Naissance des écritures

Dans « Naissance des écritures » (Éditions Ouest-France, 2015, 2024), Michel Renouard fait, à l’intention d’un large public, le point des connaissances sur l’histoire de l’écriture dans le monde et sur la relation qui s’établit entre une langue et un système d’écriture.

J’avais acheté ce livre lors d’une visite du Musée Champollion, les Écritures du Monde à Figeac. Je m’y suis plongé après avoir écouté sur France Culture l’émission « Pierre de Rosette, la clé des hiéroglyphes » dans la série « Les découvertes scientifiques qui ont changé le monde ».

La pierre de Rosette (francisation du mot Rachid), stèle de 762 kilos, fut découverte en juillet 1799 par Pierre Bouchard, membre de l’expédition de Bonaparte en Égypte. Datée de 196 avant notre ère, elle est gravée d’un texte en trois écritures différentes : hiéroglyphes (la langue sacrée), démotique (l’écriture courante de la langue égyptienne) et grec (la langue dominante de l’époque des Ptolémée).

La pierre de Rosette

La confrontation de ces trois transcriptions d’un même texte permit à Jean-François Champollion de déchiffrer l’écriture pharaonique. C’est sa connaissance du copte, langue dérivée de l’égyptien ancien, qui lui permit de comprendre que ce type d’écriture était mixte : certains caractères étaient idéographiques – ils exprimaient en eux-mêmes un concept ; d’autres étaient phonétiques – ils indiquaient la prononciation d’un mot ou avaient une valeur grammaticale.

Michel Renouard indique ainsi que « Les hiéroglyphes ne constituent ni un alphabet ni une écriture d’idéogrammes mais une synthèse qui combine idées et sons, utilise l’acrophonie (l’évolution d’un dessin figuratif vers une signification abstraite) et se joue de la langue comme d’une série de rébus (un peu comme si l’on dessinait un chat, un grain de riz et une feuille de thé… pour donner le mot français charité).
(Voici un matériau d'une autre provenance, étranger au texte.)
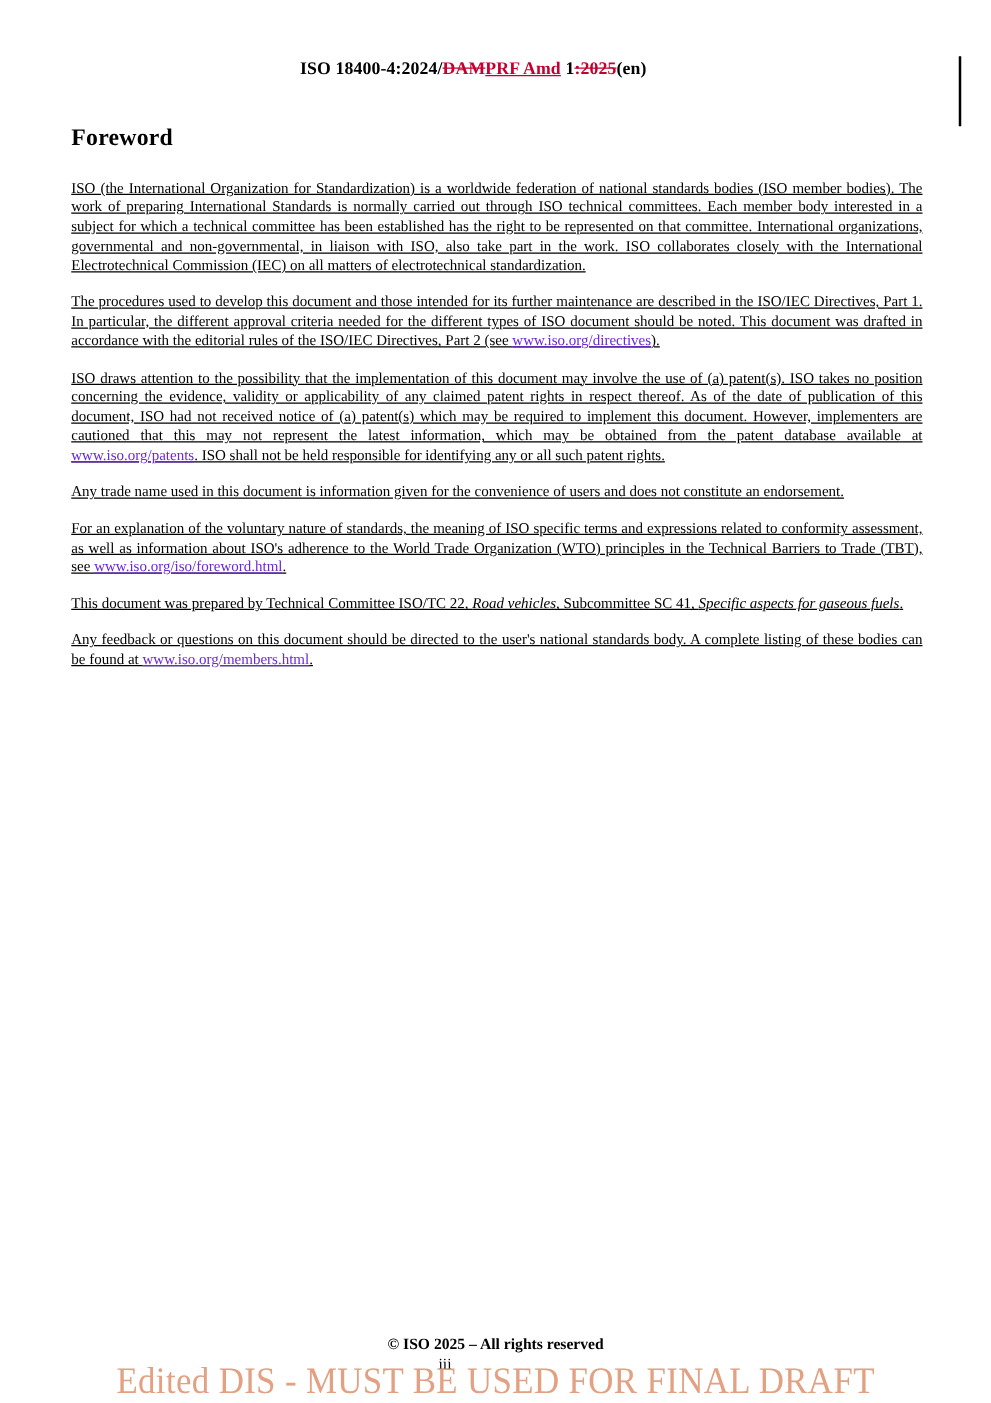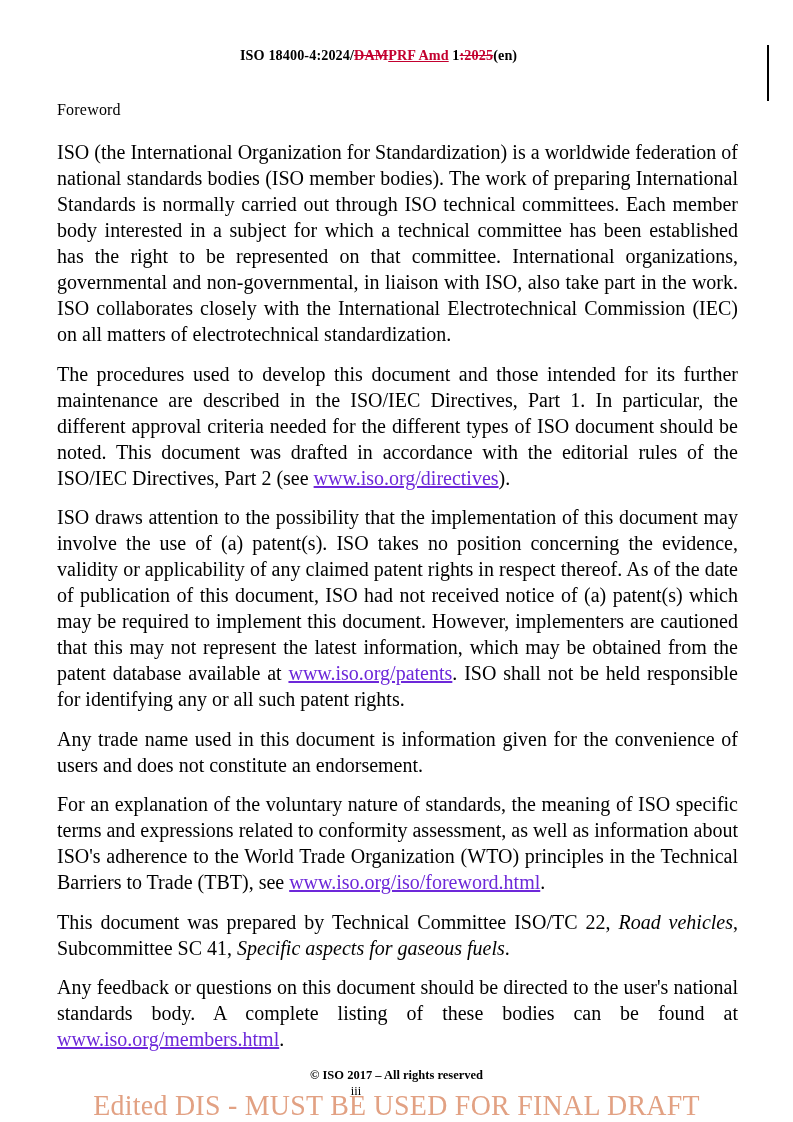--- a/index.html
+++ b/index.html
@@ -59,8 +59,8 @@
   }
 
   h1.section-title {
-    font-size: 16px;
-    font-weight: normal;
+    font-size: 19px;
+    font-weight: bold;
     margin: 0 0 20px 0;
     line-height: 1.2;
     letter-spacing: 0.2px;

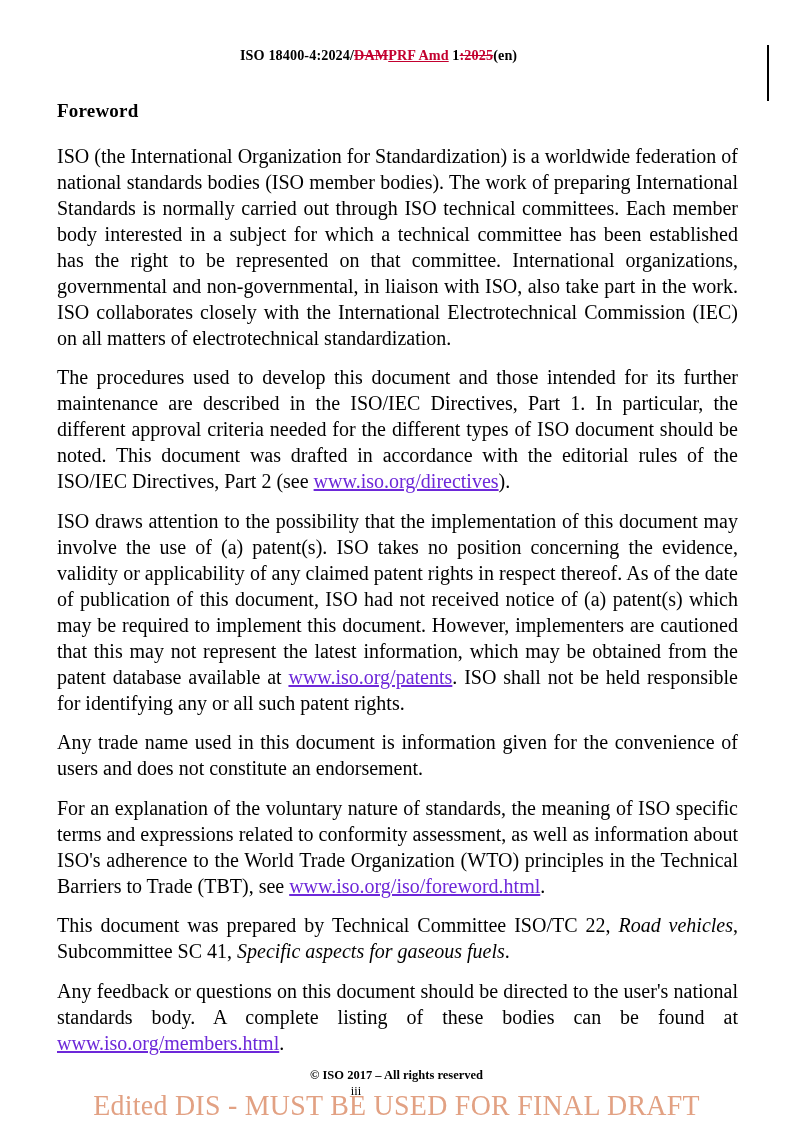--- a/index.html
+++ b/index.html
@@ -67,12 +67,13 @@
   }
 
   p.body-para {
-    font-size: 20px;
+    font-size: 12px;
     line-height: 1.30;
     text-align: justify;
     text-justify: inter-word;
     margin: 0 0 13.5px 0;
     hyphens: none;
+    text-decoration: underline;
   }
   p.body-para:last-child { margin-bottom: 16px; }
 

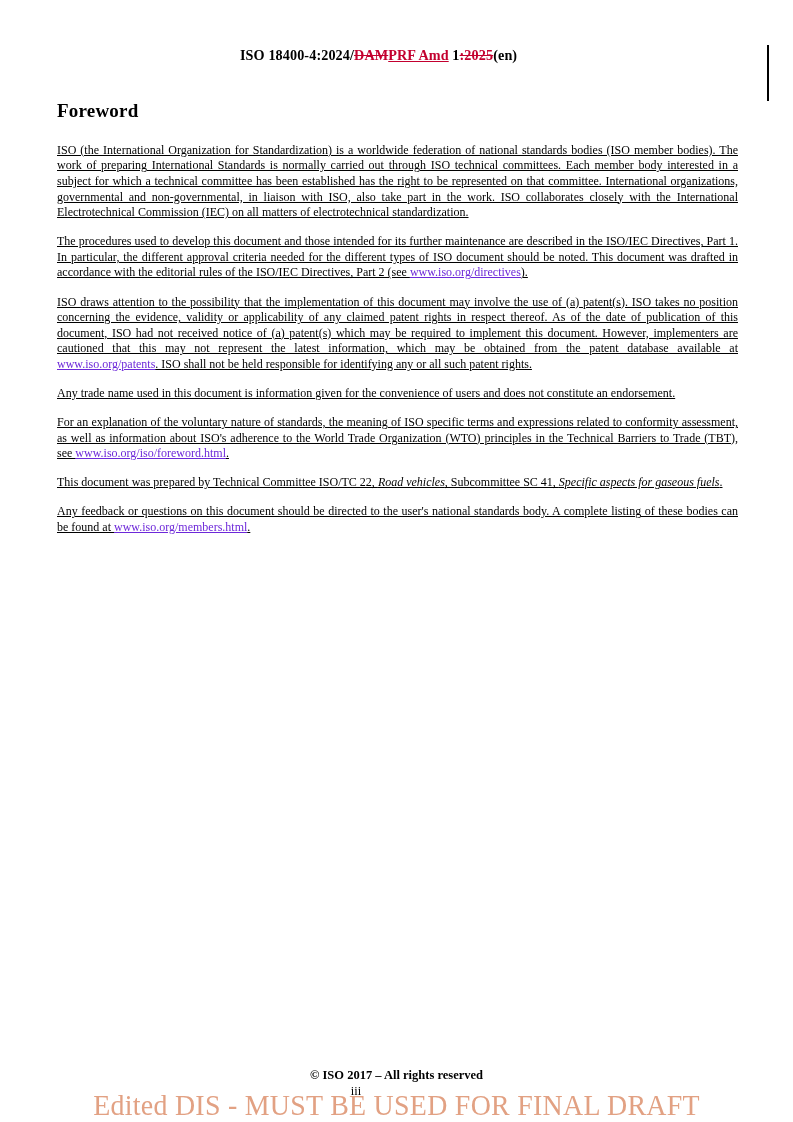--- a/index.html
+++ b/index.html
@@ -149,7 +149,7 @@
 
   </div>
 
-  <div class="footer-copyright">© ISO 2017 – All rights reserved</div>
+  <div class="footer-copyright">© ISO 2025 – All rights reserved</div>
   <div class="footer-pagenum">iii</div>
   <div class="footer-watermark">Edited DIS - MUST BE USED FOR FINAL DRAFT</div>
« Il n’est pas douteux, écrit Michel Renouard,  que nos ancêtres ont tout d’abord écrit des chiffres. Leur façon de les noter est, certes, rudimentaire (traits sur un os ou un morceau de bois, nœuds sur une ficelle…), mais c’est un premier pas vers l’abstraction et donc vers l’écriture. Ces signes permettaient de compter les animaux ou les figues, mais aussi de calculer le cycle des astres et établir des calendriers. »

Nabu, dieu mésopotamien du savoir et de l’écriture

L’écriture est née dans trois parties du monde sans interactions entre elles : au Moyen Orient au quatrième millénaire avant notre ère, en Mésopotamie (écriture cunéiforme) en en Égypte (hiéroglyphes) ; en Chine au troisième millénaire avec les idéogrammes ainsi que dans le sous-continent indien (écriture de l’Indus) ; en Amérique centrale au deuxième millénaire avec les glyphes olmèques.

« Naissance des écritures » offre au lecteur une pérégrination au fil des millénaires et des siècles, au travers des cinq continents. Le livre est richement illustré, chaque image stimulant l’imagination du lecteur, jusque parfois la contemplation. Il est rempli d’informations insolites.

J’ai par exemple été étonné par ce que l’auteur dit de la langue chinoise. « Le Chinois, amoureux de rébus et d’associations d’idées, a construit – et construit toujours – ses mots selon un système qui se rapproche parfois de la création artistique. Ainsi le mot-caractère pour « automne » sera composé de deux signes (céréales + feu) et signifie donc à peu près « période où les céréales ont la couleur du feu ». »

Glyphes mayas sur bois (Guatemala, 741)

Un même système d’écriture peut servir plusieurs langues. C’est ainsi que le yiddish, « langue germanique, s’écrit avec des caractères hébreux, mais note les voyelles. Apparue en Allemagne il y a 1 000 ans, peu à peu diffusée en Europe centrale et orientale puis dans les Amériques, cette langue de fusion – porteuse d’une riche littérature – est devenue celle de la diaspora juive. » Autre particularité, il s’écrit de gauche à droite, à l’inverse de l’hébreu.

J’ai été étonné par l’étymologie du mot « ostracisme ». Dans la Grèce ancienne, beaucoup de courtes inscriptions anciennes étaient présentes sur des ostraka, des tessons de poterie (qui, pendant des siècles, servaient de support temporaire d’écriture. Le mot vient du grec ostrakon, qui signifie coquille d’œuf ou d’huître (cf. ostréiculture), tesson, morceau de terre cuite. Dans la Grèce antique, le nom des citoyens condamnés au bannissement était écrit sur ces ostraka… D’ostraka à ostracisme, donc.